Bo Muller-Moore said Friday outside the Statehouse that the U.S. Patent and Trademark Office had granted his application to trademark "eat more kale," a phrase he says promotes local agriculture. He silk-screens the phrase on T-shirts and sweatshirts and prints it on bumper stickers that are common in Vermont and beyond.
"I've called Chick-fil-A's bluff on their cease-and-desist demands," Muller-Moore said, speaking to about two dozen supporters — including Gov. Peter Shumlin — who wore green "eat more kale" stickers. "I am not ceasing and desisting. I am thriving, thanks to people like you and thanks to Vermont and people from beyond."
Chick-fil-A uses the phrase in images that include cows holding signs with the misspelled phrase "eat mor chikin" because, as Chick-fil-A spokeswoman Carrie Kurlander put it, "when people eat chicken, they do not eat cows."
Her response to the kale decision: "Cows love kale, too."
Muller-Moore started using the phrase in 2001 after a farmer friend who grows the leafy vegetable that is known for its nutritional value asked him to make three T-shirts for his family for $10 each.

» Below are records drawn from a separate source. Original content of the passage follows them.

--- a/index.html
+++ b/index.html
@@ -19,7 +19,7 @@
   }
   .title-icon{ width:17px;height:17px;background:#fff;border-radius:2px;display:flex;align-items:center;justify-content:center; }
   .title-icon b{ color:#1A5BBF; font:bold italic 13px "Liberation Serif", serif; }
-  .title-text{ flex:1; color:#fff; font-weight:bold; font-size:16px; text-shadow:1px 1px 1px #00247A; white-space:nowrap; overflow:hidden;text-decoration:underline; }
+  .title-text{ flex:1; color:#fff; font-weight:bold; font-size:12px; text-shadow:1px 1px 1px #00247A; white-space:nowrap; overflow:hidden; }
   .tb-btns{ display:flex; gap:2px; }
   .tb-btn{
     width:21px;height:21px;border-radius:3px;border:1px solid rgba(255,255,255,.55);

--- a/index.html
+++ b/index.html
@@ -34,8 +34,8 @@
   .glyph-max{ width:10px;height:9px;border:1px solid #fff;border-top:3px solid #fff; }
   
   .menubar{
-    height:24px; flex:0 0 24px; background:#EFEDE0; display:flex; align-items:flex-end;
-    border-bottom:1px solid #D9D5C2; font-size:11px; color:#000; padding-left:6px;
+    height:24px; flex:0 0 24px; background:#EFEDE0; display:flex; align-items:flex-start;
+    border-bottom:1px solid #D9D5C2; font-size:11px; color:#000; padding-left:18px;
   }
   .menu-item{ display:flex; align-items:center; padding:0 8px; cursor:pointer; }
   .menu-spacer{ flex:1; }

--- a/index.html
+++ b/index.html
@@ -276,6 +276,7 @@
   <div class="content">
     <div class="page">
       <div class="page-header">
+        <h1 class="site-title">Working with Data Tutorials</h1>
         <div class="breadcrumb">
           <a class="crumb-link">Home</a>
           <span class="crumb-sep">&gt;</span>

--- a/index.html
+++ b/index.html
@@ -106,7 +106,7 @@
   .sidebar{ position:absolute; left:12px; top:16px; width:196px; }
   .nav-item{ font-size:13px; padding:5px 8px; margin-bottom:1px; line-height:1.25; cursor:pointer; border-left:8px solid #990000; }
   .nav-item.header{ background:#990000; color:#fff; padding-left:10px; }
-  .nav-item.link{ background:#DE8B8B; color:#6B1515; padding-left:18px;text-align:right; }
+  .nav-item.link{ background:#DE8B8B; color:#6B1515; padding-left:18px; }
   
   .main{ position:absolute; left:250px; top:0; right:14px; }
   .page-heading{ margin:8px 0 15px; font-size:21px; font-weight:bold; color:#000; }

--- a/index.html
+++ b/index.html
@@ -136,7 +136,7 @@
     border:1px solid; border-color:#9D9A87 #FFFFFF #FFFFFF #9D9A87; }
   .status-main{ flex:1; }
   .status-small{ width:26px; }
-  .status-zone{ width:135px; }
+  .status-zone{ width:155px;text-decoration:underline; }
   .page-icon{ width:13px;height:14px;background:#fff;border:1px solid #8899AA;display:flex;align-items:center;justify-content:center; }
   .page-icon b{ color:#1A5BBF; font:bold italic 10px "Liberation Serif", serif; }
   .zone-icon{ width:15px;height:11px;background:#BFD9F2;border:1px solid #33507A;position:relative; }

The phrase caught on and, with the approval of the farmer, Muller-Moore began putting it on clothing and bumper stickers.
In the summer of 2011, Muller-Moore sought to trademark the phrase. It was a short time later that Chick-fil-A sent Muller-Moore a letter telling him to stop using the phrase because the company felt it could be confused with "eat mor chikin." In the letter, Chick-fil-A cited 30 examples of others who had tried to use the "eat more" phrase and withdrew it after the company objected.
But Muller-Moore refused. He used social media and won the support of state officials, including Shumlin and pro-bono lawyers, including law students from a legal clinic at the University of New Hampshire law school.
Shumlin said Friday that Muller-Moore was a shining example of Vermont's independence and entrepreneurial spirit.
"This is more than just about a victory for 'eat more kale,'" Shumlin said. "It's a victory for grow local. It's a victory for Vermont's small food and farm agricultural renaissance, and it's a victory for Vermont."
Muller-Moore said his persistence increased his business, which took off the day after the governor's first news conference with him three years ago. But he still considers it a good day when he sells 10 to 15 T-shirts, and he hasn't quit his day job at a bakery.
"Chick-fil-A did me a bit of a favor: They handed me lemons, and I made lemonade," he said.